Bayer is not alone. Novartis has also told the government that no GM
crops will be grown this year. In fact, all GM trials in the UK have
been abandoned except for one, a herbicide-resistant pea tested for
drought resistance at John Innes Centre, Norwich. This reflects a
precipitous fall in applications for GM field trials from a peak of 159
in 2000-01, 140 in 2001-02 and 42 in 2002-03.
Developments elsewhere have been equally dramatic.
In just over a week at the end of March, 4 States in Australia ruled
out large-scale planting of GM crops: Western Australia, the nation’s
biggest crop producer, took the lead by announcing an outright ban. The
next day Tasmania, too, voted for a ban. Victoria followed two days
later by extending its moratorium on GM crops for four years. A few days
later, New South Wales ruled out a 3 000 hectare trial of GM oilseed
rape. And South Australia passed a bill that prevents GM crops from
being grown for three years, except under strict conditions. This
effectively puts Australia’s plans to grow GM crops "on hold
Simultaneously, a grassroots uprising has been gathering momentum in
the United States, top grower and exporter of GM crops. In March,
Mendocino County of California passed ‘Measure H’, which bans growing GM
crops. A month later, the California Department of Food and Agriculture
stalled the planting of a transgenic rice that produces dangerous
pharmaceuticals. Then Vermont made history by becoming the first state
in the country to require the labelling of GM seeds, and North Dakota
drafted a ballot measure that could block Monsanto’s GM wheat.
On 21 April, President Chavez of Venezuela announced a ban on
cultivation of GM soya in favour of the indigenous yucca. This followed
on the heels of Angola’s rejection of GM maize aid from the US. Angola
has aligned itself with four southern African nations - Zambia,
Zimbabwe, Mozambique and Malawi – which have already banned imports of
GM maize grain. Zambia made world headlines in rejecting US GM maize aid
two years ago in the face of projected famine, opting instead for
purchasing food surpluses from within the region (see SiS 16 and
17). Zambia has recovered so well that it is now exporting maize
surpluses to Angola.
These are stunning victories for democracy and for science. ISIS and
members of the Independent Science Panel (ISP) have been tireless in
exposing the corrupt and corrupted science that has fed the GM bubble
and brought financial and ecological ruin to family farmers in North
America, Argentina and elsewhere.
The GM fight is by no means over. More GM crops are approved for
growing in India, despite devastating counter-evidence. The Philippines,
Indonesia, Kenya and other African countries are still under threat.
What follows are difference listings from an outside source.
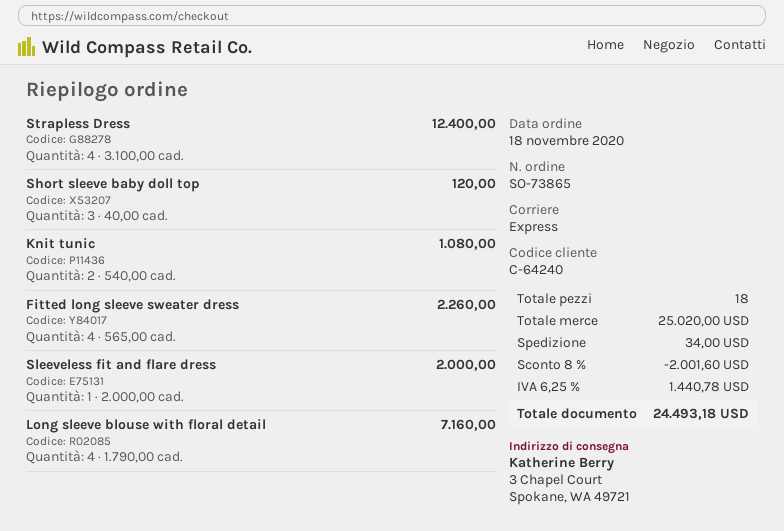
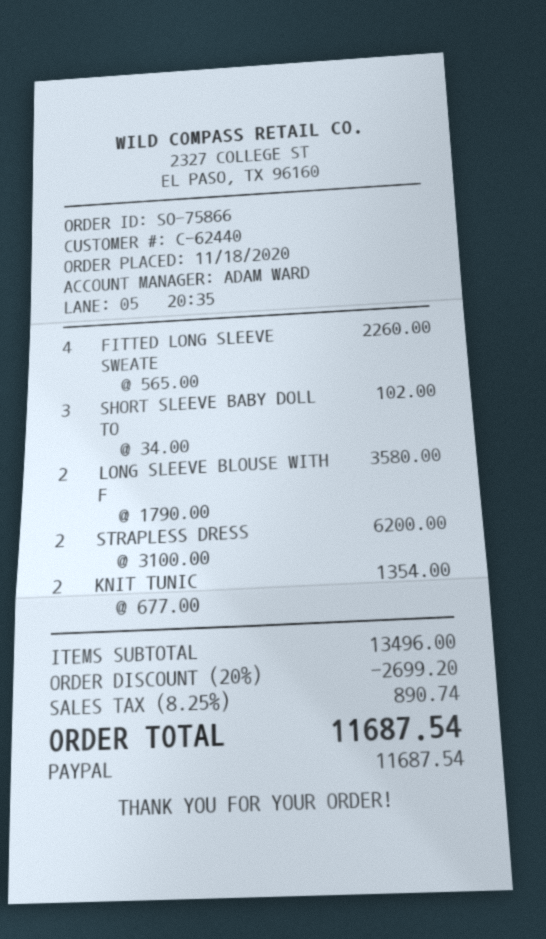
order number: SO-73865 -> SO-75866
customer number: C-64240 -> C-62440
Strapless Dress: 4 x 3100.00 = 12400.00 -> 2 x 3100.00 = 6200.00
Short sleeve baby doll top: 3 x 40.00 = 120.00 -> 3 x 34.00 = 102.00
Knit tunic: 2 x 540.00 = 1080.00 -> 2 x 677.00 = 1354.00
Sleeveless fit and flare dress: 1 x 2000.00 = 2000.00 -> none
Long sleeve blouse with floral detail: 4 x 1790.00 = 7160.00 -> 2 x 1790.00 = 3580.00
subtotal: 25020.00 -> 13496.00
discount: 8% = 2001.60 -> 20% = 2699.20
shipping: 34.00 -> none
tax: 6.25% = 1440.78 -> 8.25% = 890.74
total: 24493.18 -> 11687.54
The
US lodged a complaint against the EU in the World Trade Organisation,
and is demanding that the EU lifts its de facto moratorium on GM
crop approvals and pay at least US$1.8 bn to the US in compensation for
loss of exports over the past six years.
Further evidence of possible GM health hazards has surfaced:
debilitating illnesses in villagers living near GM maize fields in the
Philippines observed during the last growing season are repeated this
The French newspaper Le Monde has seen secret documents
revealing health impacts of Monsanto’s GM maize Mon 863, which has just
received a positive assessment from the European Food Safety Authority.
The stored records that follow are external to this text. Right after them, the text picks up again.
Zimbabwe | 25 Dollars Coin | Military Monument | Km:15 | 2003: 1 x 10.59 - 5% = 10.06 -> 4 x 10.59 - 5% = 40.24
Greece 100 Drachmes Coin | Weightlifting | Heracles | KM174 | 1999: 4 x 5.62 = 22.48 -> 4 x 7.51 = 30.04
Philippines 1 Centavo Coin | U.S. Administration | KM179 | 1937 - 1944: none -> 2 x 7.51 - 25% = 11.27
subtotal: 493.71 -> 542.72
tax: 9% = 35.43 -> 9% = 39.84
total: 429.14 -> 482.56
They include kidney malformations and increases in white blood cells in
male rats and increase in blood sugar and decrease in reticulocytes
(immature red blood cells) in female rats.
It is clear that major struggles remain. The ISP’s two-hour briefing
to the UK Parliament filled the 100-seater Grand Committee Room to near
capacity. Former environment minister Michael Meacher joined the ISP to
call for a comprehensive enquiry into GM food safety, for transparency
and independence in scientific research, and an end to the victimisation
of scientists whose research findings are ‘inconvenient’ for industry.
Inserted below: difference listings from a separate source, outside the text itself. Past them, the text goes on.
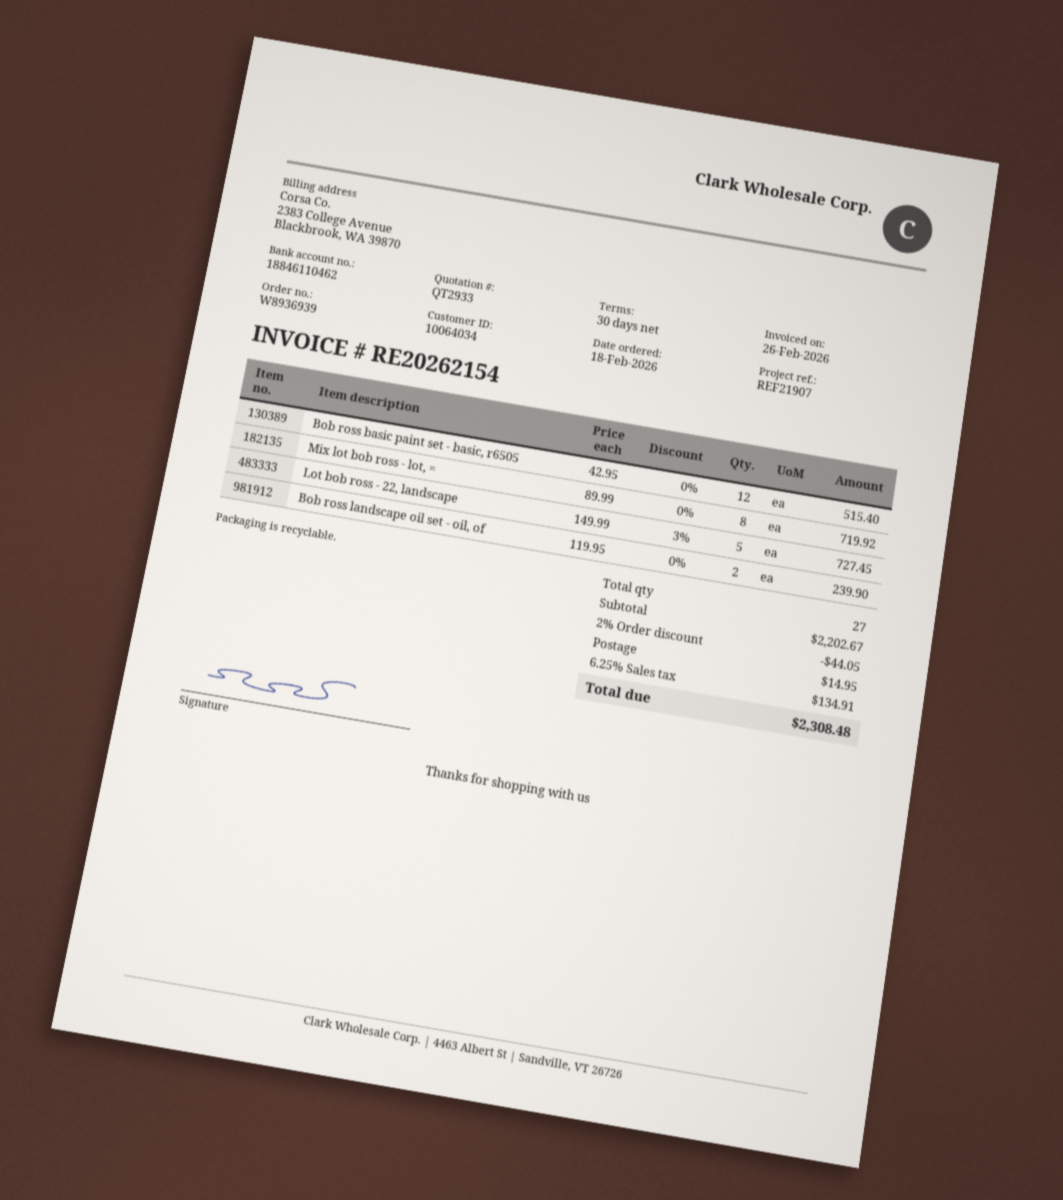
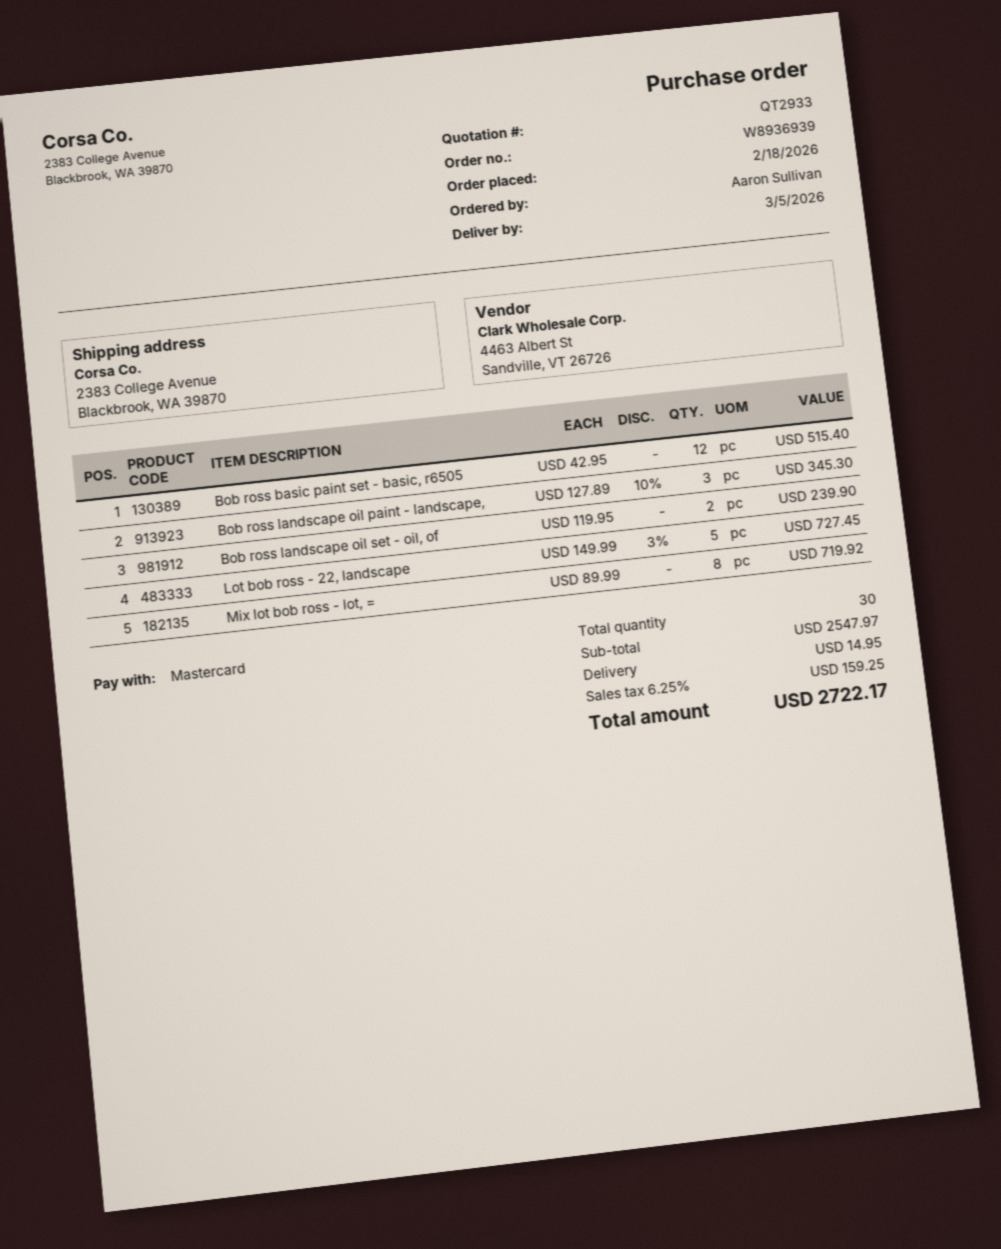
Bob ross landscape oil paint - landscape,: none -> 3 x 127.89 - 10% = 345.30
total quantity: 27 -> 30
subtotal: 2202.67 -> 2547.97
discount: 2% = 44.05 -> none
tax: 6.25% = 134.91 -> 6.25% = 159.25
total: 2308.48 -> 2722.17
The GM-Free sustainable world is within our grasp. Don’t let it slip
out of reach.
AIDS (Acquired Immune Deficiency Syndrome) is perhaps the most
researched yet most misunderstood disease in the world, about which the
most misinformation is spread for political purposes.
Consequently, the multi-billion international projects for addressing
the "AIDS pandemic" may well miss their targets of alleviating suffering
and death, and could even make things worse.
That’s why we are offering an important series of articles, not only
to go some way towards unravelling the complex debates surrounding the
AIDS pandemic, but also to review effective treatments that are safe,
effective and affordable for all.
This series is part of an in-depth report to be published later this
year. There is still time to order a copy of the report, "Unravelling
AIDS" at a special pre- publication price of £7.50 plus p&p. Please
Quantum world coming
As a special treat, we offer a glimpse into the happening quantum
revolution that may bring us the quantum computer, quantum cryptography
and teleportation. But most of all, it may well change your life; or at
any rate, change how you feel about yourself and the world you live in.
It is spooky, but very, very nice, I think.
To celebrate the quantum world coming, we are running a competition
for original artwork or music that most fits the title, "Quantum jazz"
(see announcement on p.33). To know what this means, you will have to
read the series, at least.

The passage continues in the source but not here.